ASSIGNMENT: Reproduce precisely the lines of the listing below, starting with the line that contains "les matières souhaitées." and stopping after the line that contains "les moyennes calculées."; include nothing else.

THE RECORDS:
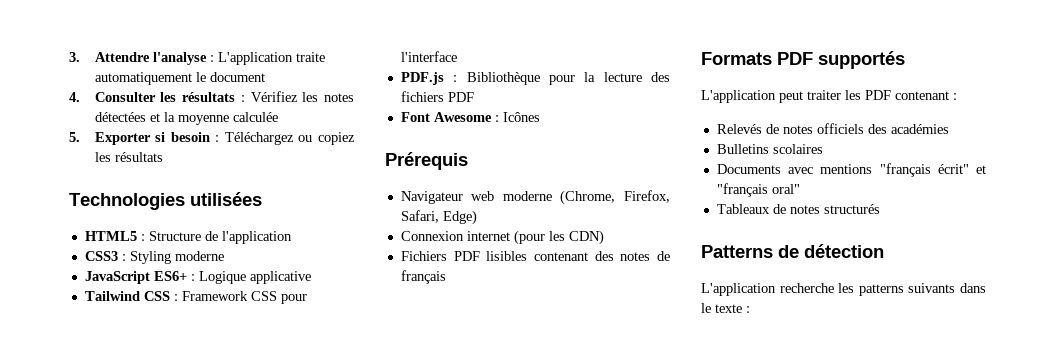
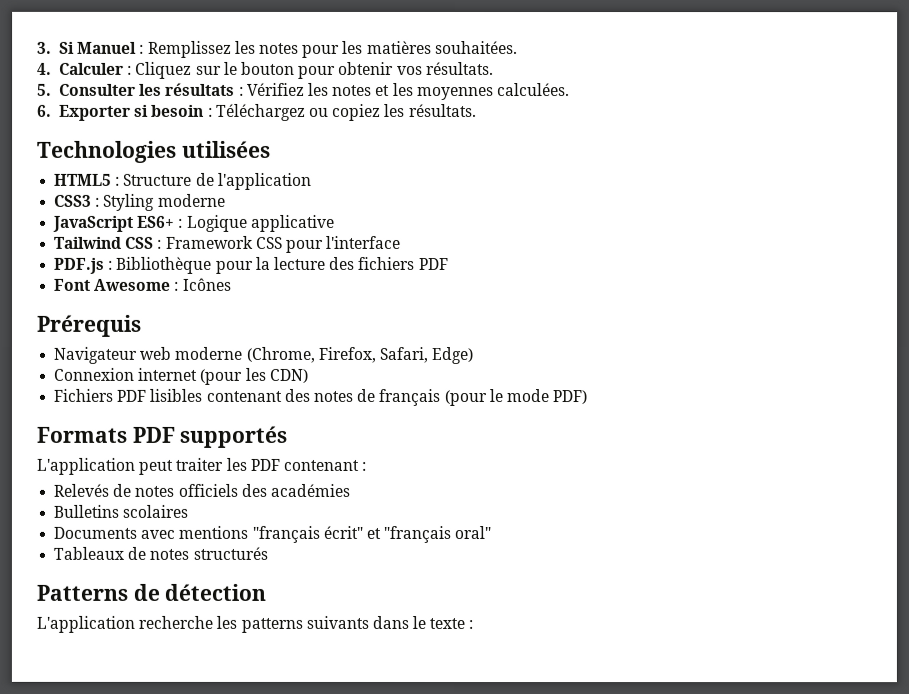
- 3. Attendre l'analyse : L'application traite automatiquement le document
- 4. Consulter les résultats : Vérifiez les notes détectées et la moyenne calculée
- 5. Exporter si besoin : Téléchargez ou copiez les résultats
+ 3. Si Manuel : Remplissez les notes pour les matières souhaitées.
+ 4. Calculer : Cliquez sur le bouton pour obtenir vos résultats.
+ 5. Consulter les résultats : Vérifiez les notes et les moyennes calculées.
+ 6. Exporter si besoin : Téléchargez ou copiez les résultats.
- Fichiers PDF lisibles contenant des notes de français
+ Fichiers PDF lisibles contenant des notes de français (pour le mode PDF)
==
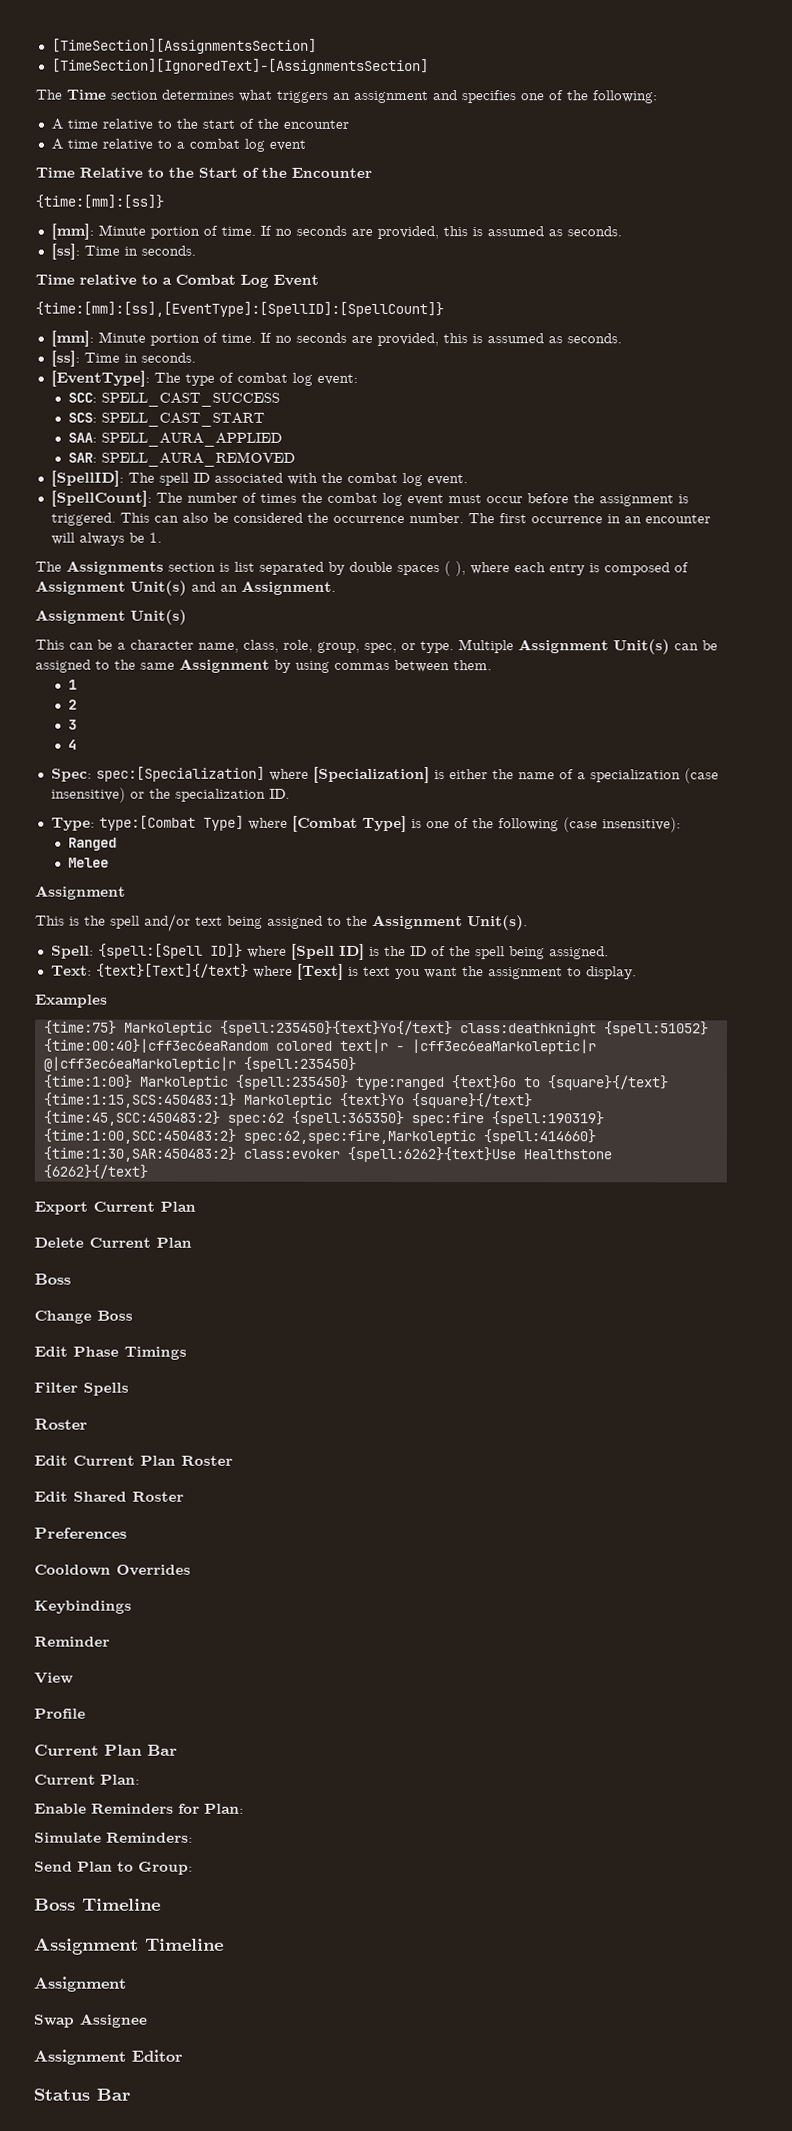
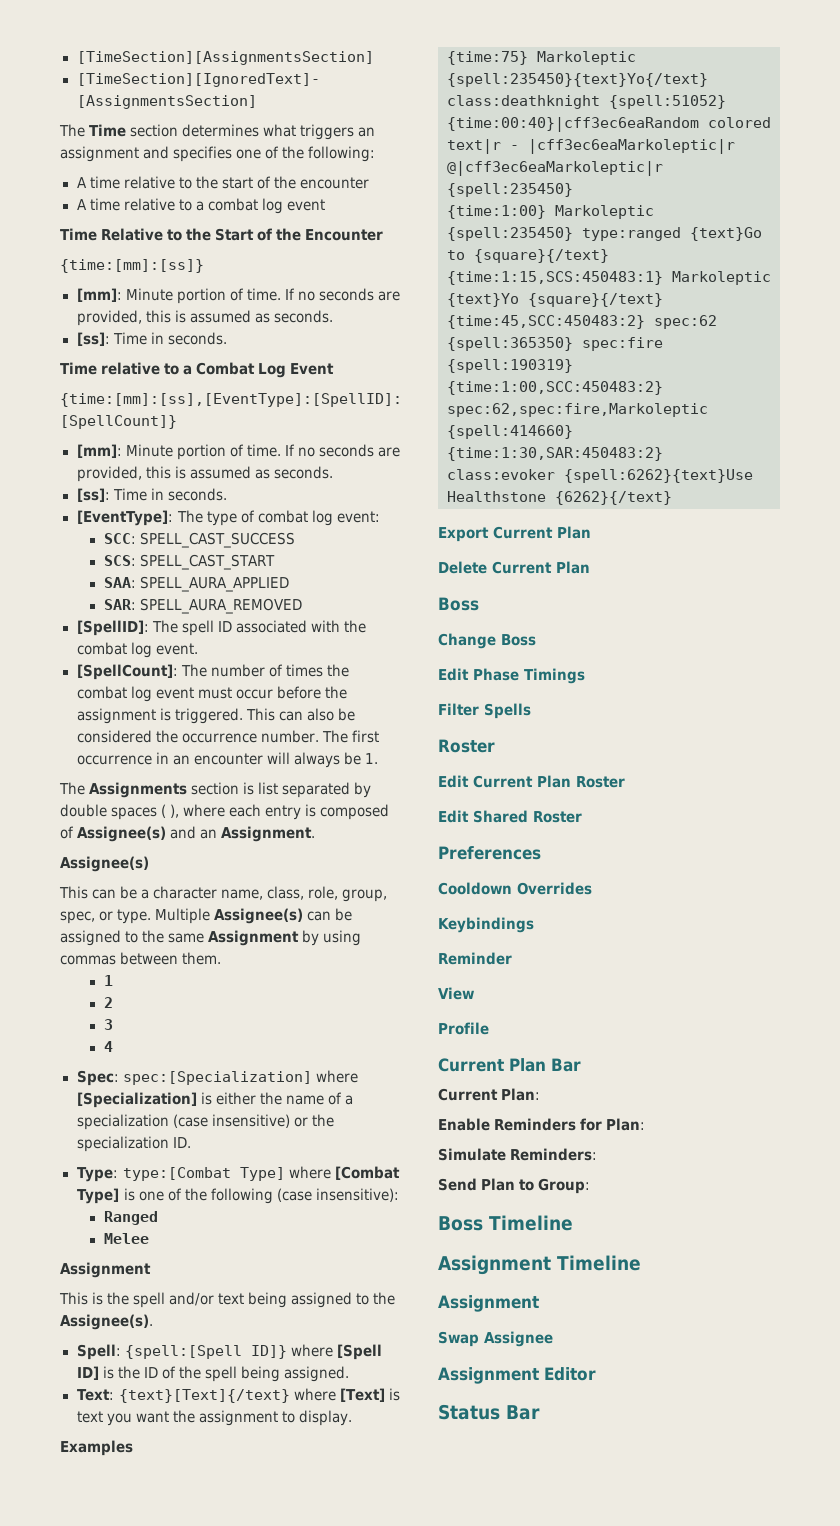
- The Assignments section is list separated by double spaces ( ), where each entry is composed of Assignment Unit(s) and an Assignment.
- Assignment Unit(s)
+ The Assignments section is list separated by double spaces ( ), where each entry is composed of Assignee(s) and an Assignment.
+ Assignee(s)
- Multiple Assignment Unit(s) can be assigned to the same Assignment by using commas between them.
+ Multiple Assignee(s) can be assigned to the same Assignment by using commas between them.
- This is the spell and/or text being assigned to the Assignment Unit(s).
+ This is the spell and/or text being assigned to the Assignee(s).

YOUR RESPONSE:
+ 3. Si Manuel : Remplissez les notes pour les matières souhaitées.
+ 4. Calculer : Cliquez sur le bouton pour obtenir vos résultats.
+ 5. Consulter les résultats : Vérifiez les notes et les moyennes calculées.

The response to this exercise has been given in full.